## DATA LISTING
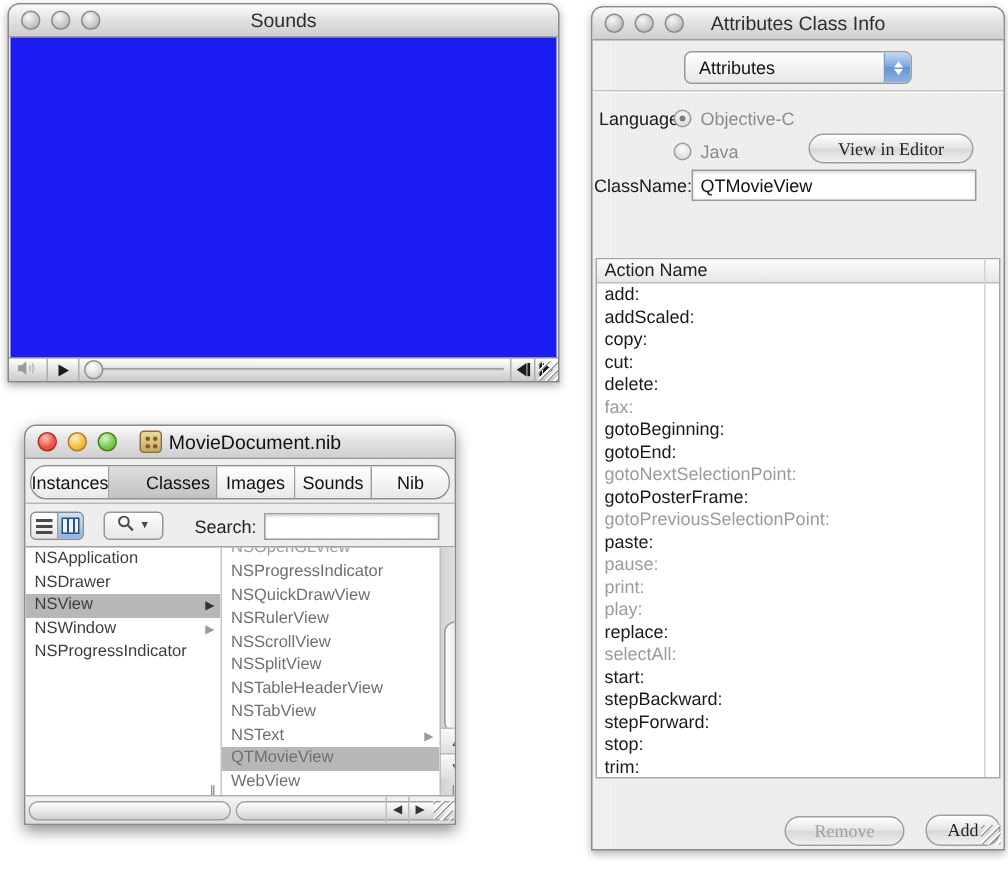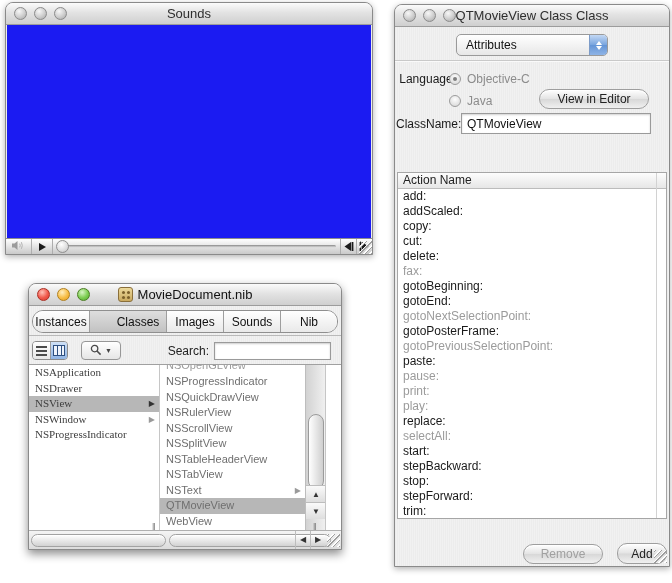"QTMovieView Class Class" span.title { text: QTMovieView Class Class -> Attributes Class Info }
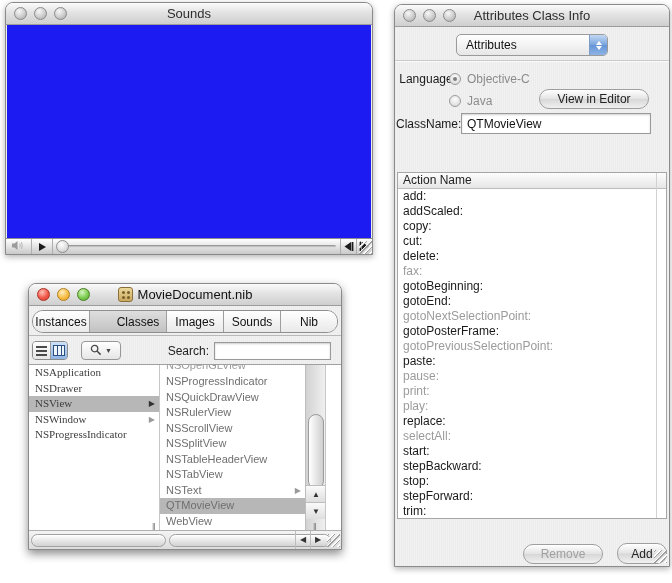"View in Editor" .capsule { font-family: Liberation Sans, sans-serif -> Liberation Serif, serif }
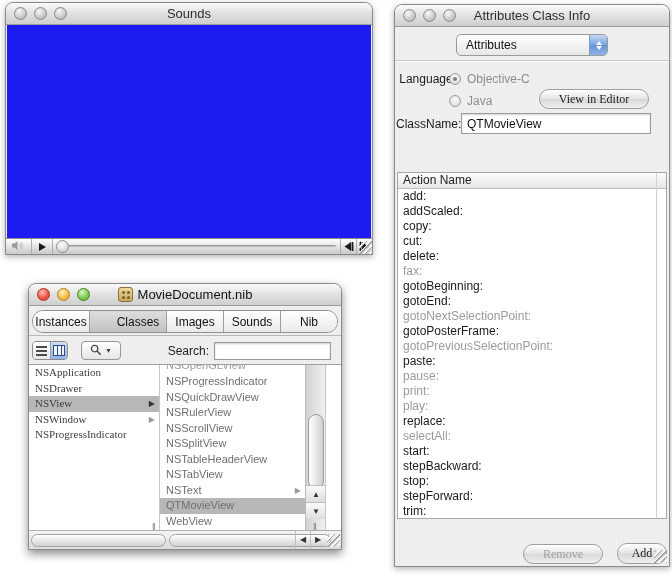"MovieDocument.nib" .nib-win { left: 28px -> 16px; width: 314px -> 288px }
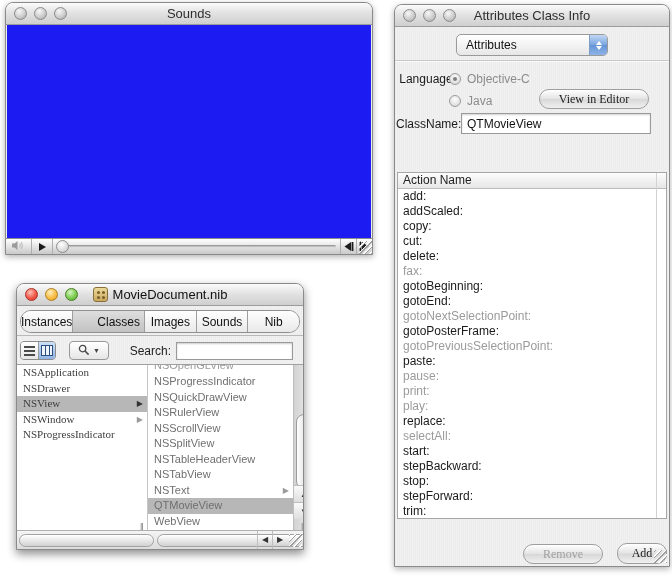"NSApplication" .bcol1 { font-family: Liberation Serif, serif -> none }
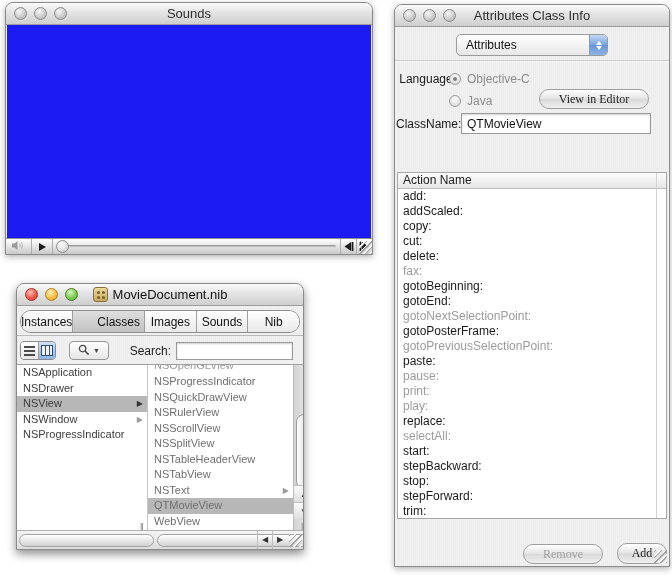"stop:" div.arow { order: before "stepForward:" -> after "stepForward:" }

## PROBLEM TO WORK ON
Copy out, without any pictures, the lines of the records above from the one containing "Liberation Sans, sans-serif" through the final line, both ends included.

## ANSWER TO THE EXERCISE
"View in Editor" .capsule { font-family: Liberation Sans, sans-serif -> Liberation Serif, serif }
"MovieDocument.nib" .nib-win { left: 28px -> 16px; width: 314px -> 288px }
"NSApplication" .bcol1 { font-family: Liberation Serif, serif -> none }
"stop:" div.arow { order: before "stepForward:" -> after "stepForward:" }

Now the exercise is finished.